In publications or presentations including data from A2CPS, please include the following statement as attribution:
Data were provided [in part] by the A2CPS Consortium funded by the National Institutes of Health (NIH) Common Fund, which is managed by the Office of the Director (OD)/ Office of Strategic Coordination (OSC).

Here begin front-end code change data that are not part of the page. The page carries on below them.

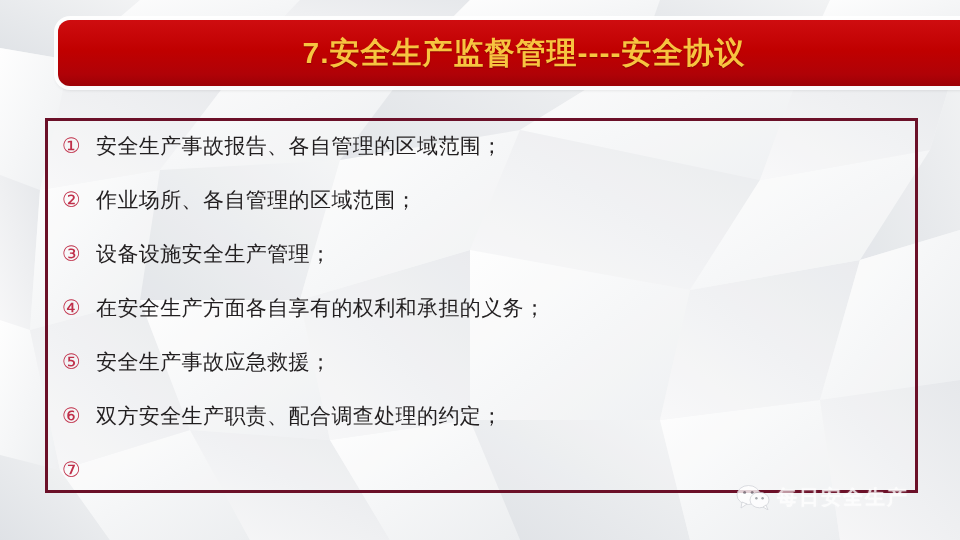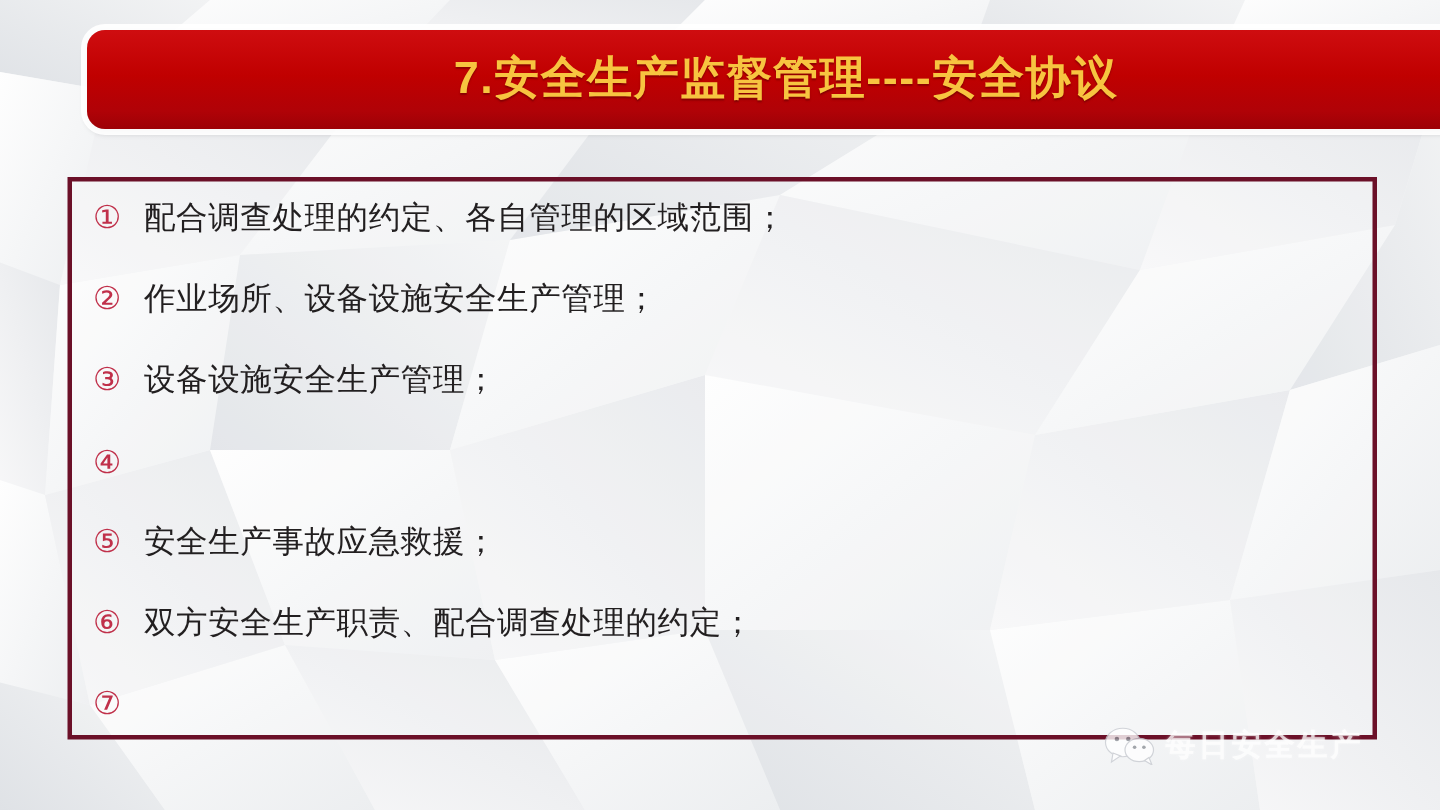--- a/index.html
+++ b/index.html
@@ -194,7 +194,7 @@
     <ul id="agreement-list">
       <li class="agreement-item">
         <span class="item-marker">①</span>
-        <span class="item-text">配合调查处理的约定、各自管理的区域范围；</span>
+        <span class="item-text">安全生产事故报告、各自管理的区域范围；</span>
       </li>
       <li class="agreement-item">
         <span class="item-marker">②</span>

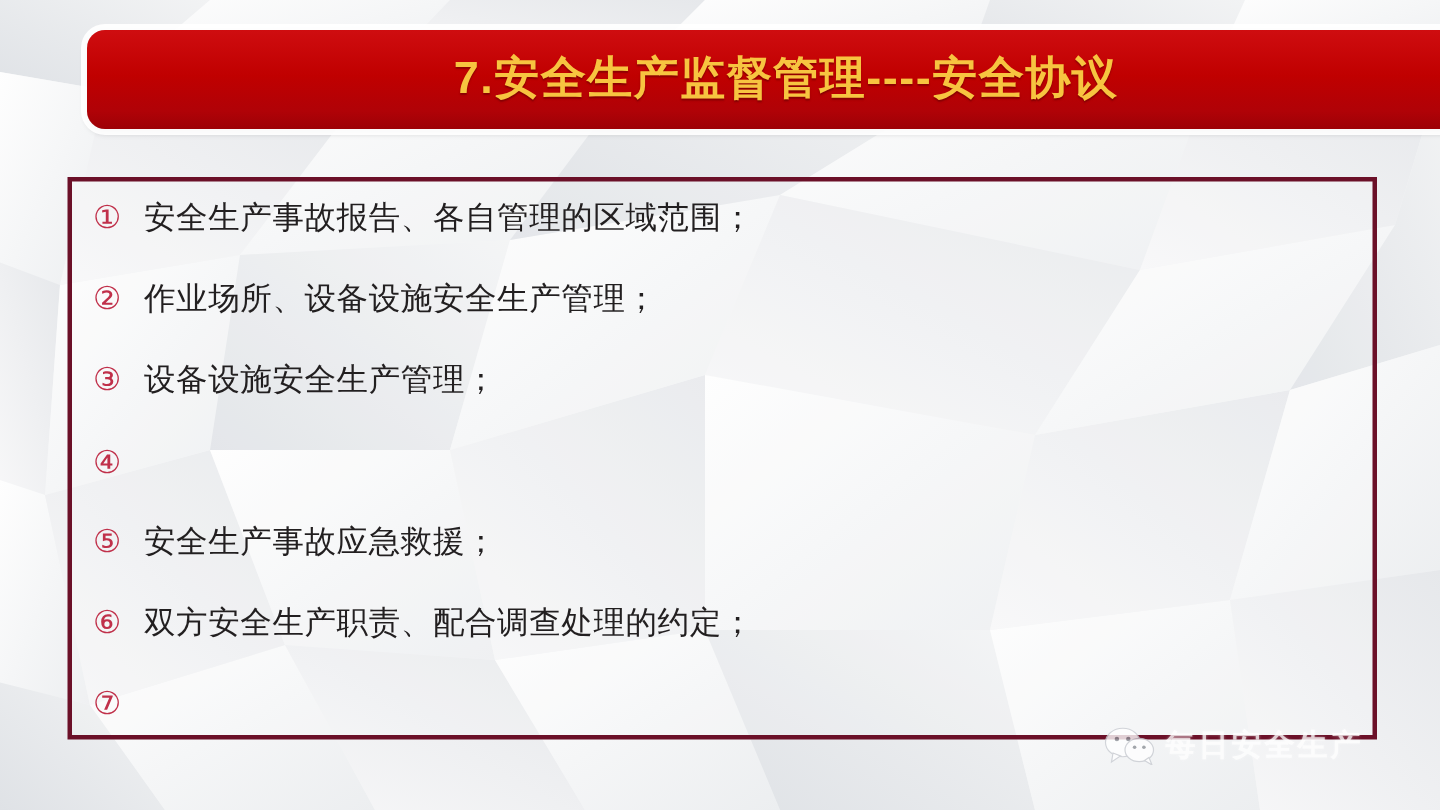--- a/index.html
+++ b/index.html
@@ -198,7 +198,7 @@
       </li>
       <li class="agreement-item">
         <span class="item-marker">②</span>
-        <span class="item-text">作业场所、设备设施安全生产管理；</span>
+        <span class="item-text">作业场所、各自管理的区域范围；</span>
       </li>
       <li class="agreement-item">
         <span class="item-marker">③</span>

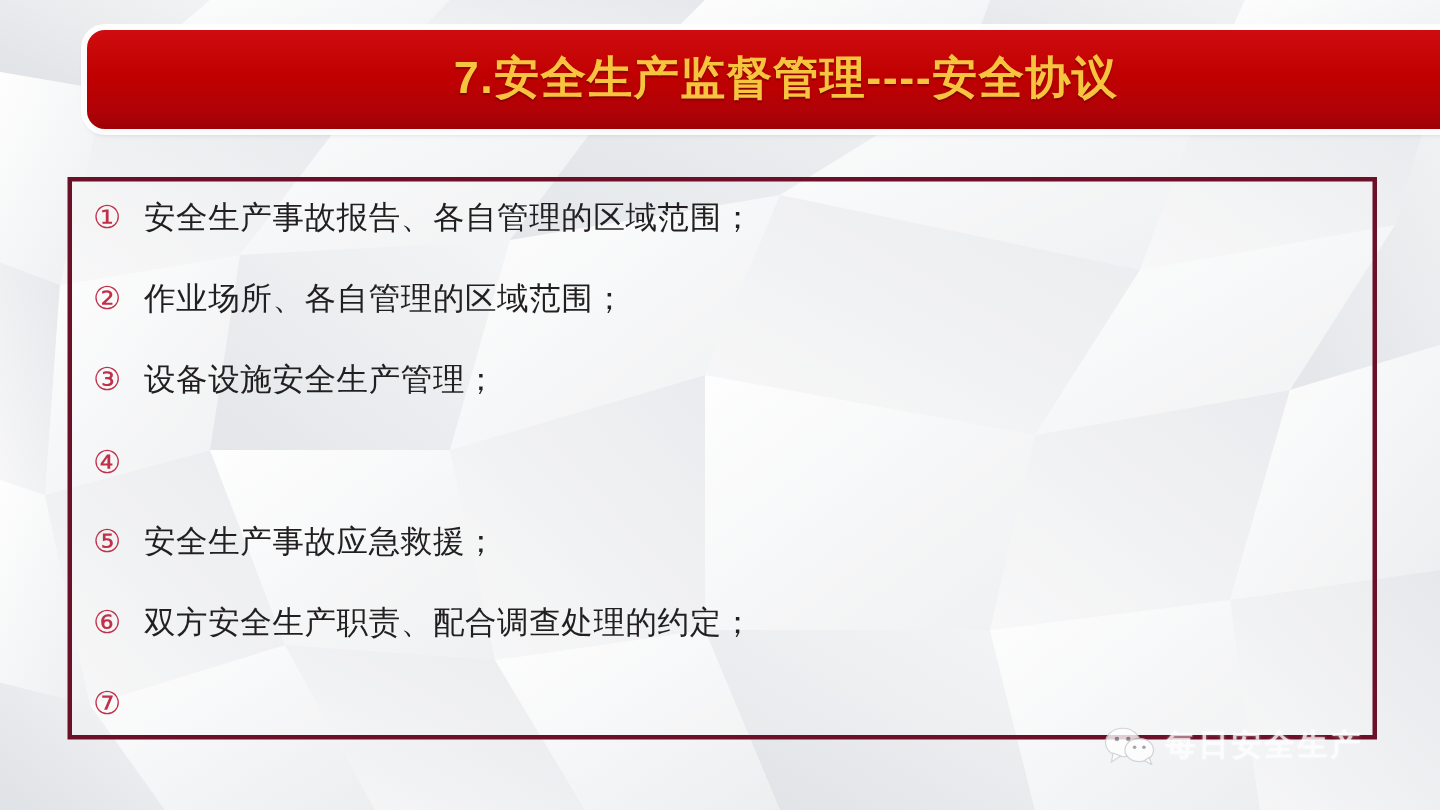--- a/index.html
+++ b/index.html
@@ -206,6 +206,7 @@
       </li>
       <li class="agreement-item">
         <span class="item-marker">④</span>
+        <span class="item-text">在安全生产方面各自享有的权利和承担的义务；</span>
       </li>
       <li class="agreement-item">
         <span class="item-marker">⑤</span>

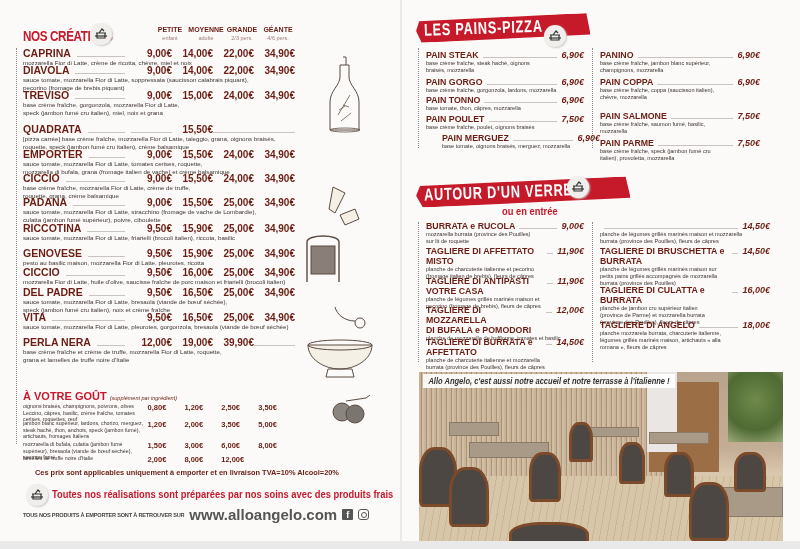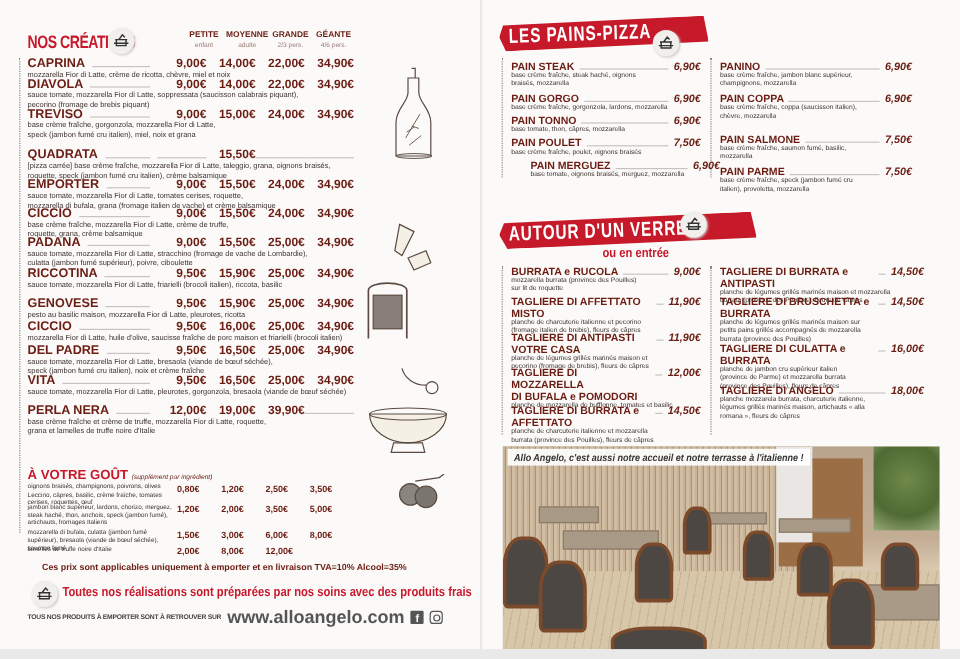--- a/index.html
+++ b/index.html
@@ -457,7 +457,6 @@
   <div id="verre-right">
       <div class="ritem" style="left: 198px; top: 221px; width: 170px;">
         <div class="row">
-          <span class="name">TAGLIERE DI BURRATA e ANTIPASTI</span>
           <span class="leader"></span>
           <span class="price">14,50€</span>
         </div>

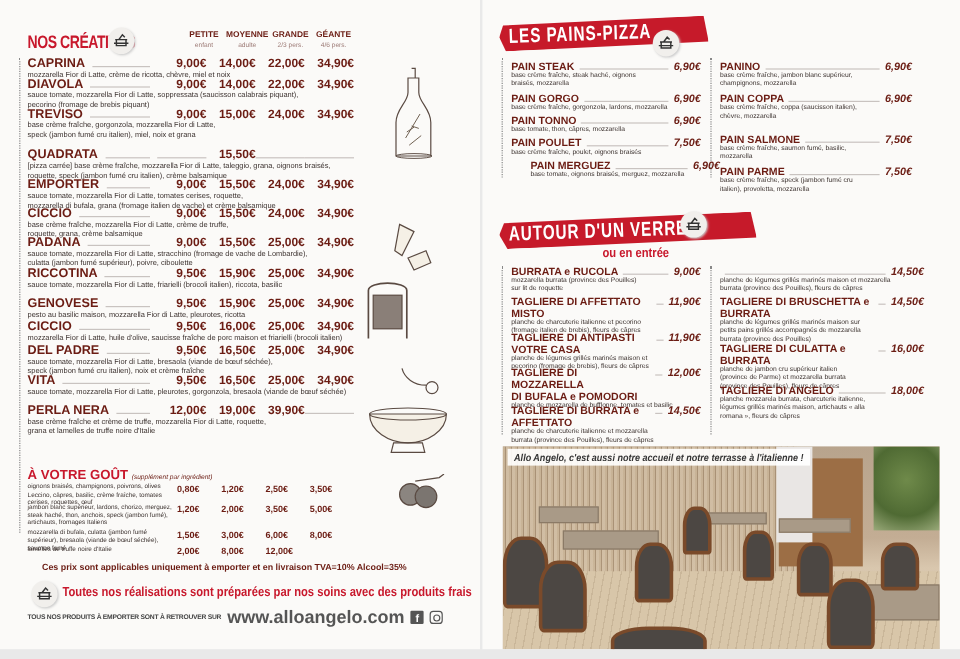--- a/index.html
+++ b/index.html
@@ -261,7 +261,7 @@
       </div>
     </div>
 
-  <div class="note-line">Ces prix sont applicables uniquement à emporter et en livraison TVA=10% Alcool=35%</div>
+  <div class="note-line">Ces prix sont applicables uniquement à emporter et en livraison TVA=10% Alcool=20%</div>
   <div class="takeaway-icon" style="left:26px;top:484px;">
     <svg viewBox="0 0 14 14">
         <path d="M2 6h10M3 6v5h8V6M5 6l3-4 2 2" fill="none" stroke="#333" stroke-width="1.2"></path>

Consortium components and their associated funding sources include Clinical Coordinating Center (U24NS112873), Data Integration and Resource Center (U54DA049110), Omics Data Generation Centers (U54DA049116, U54DA049115, U54DA049113), Multi-site Clinical Center 1 (MCC1) (UM1NS112874), and Multi-site Clinical Center 2 (MCC2) (UM1NS118922).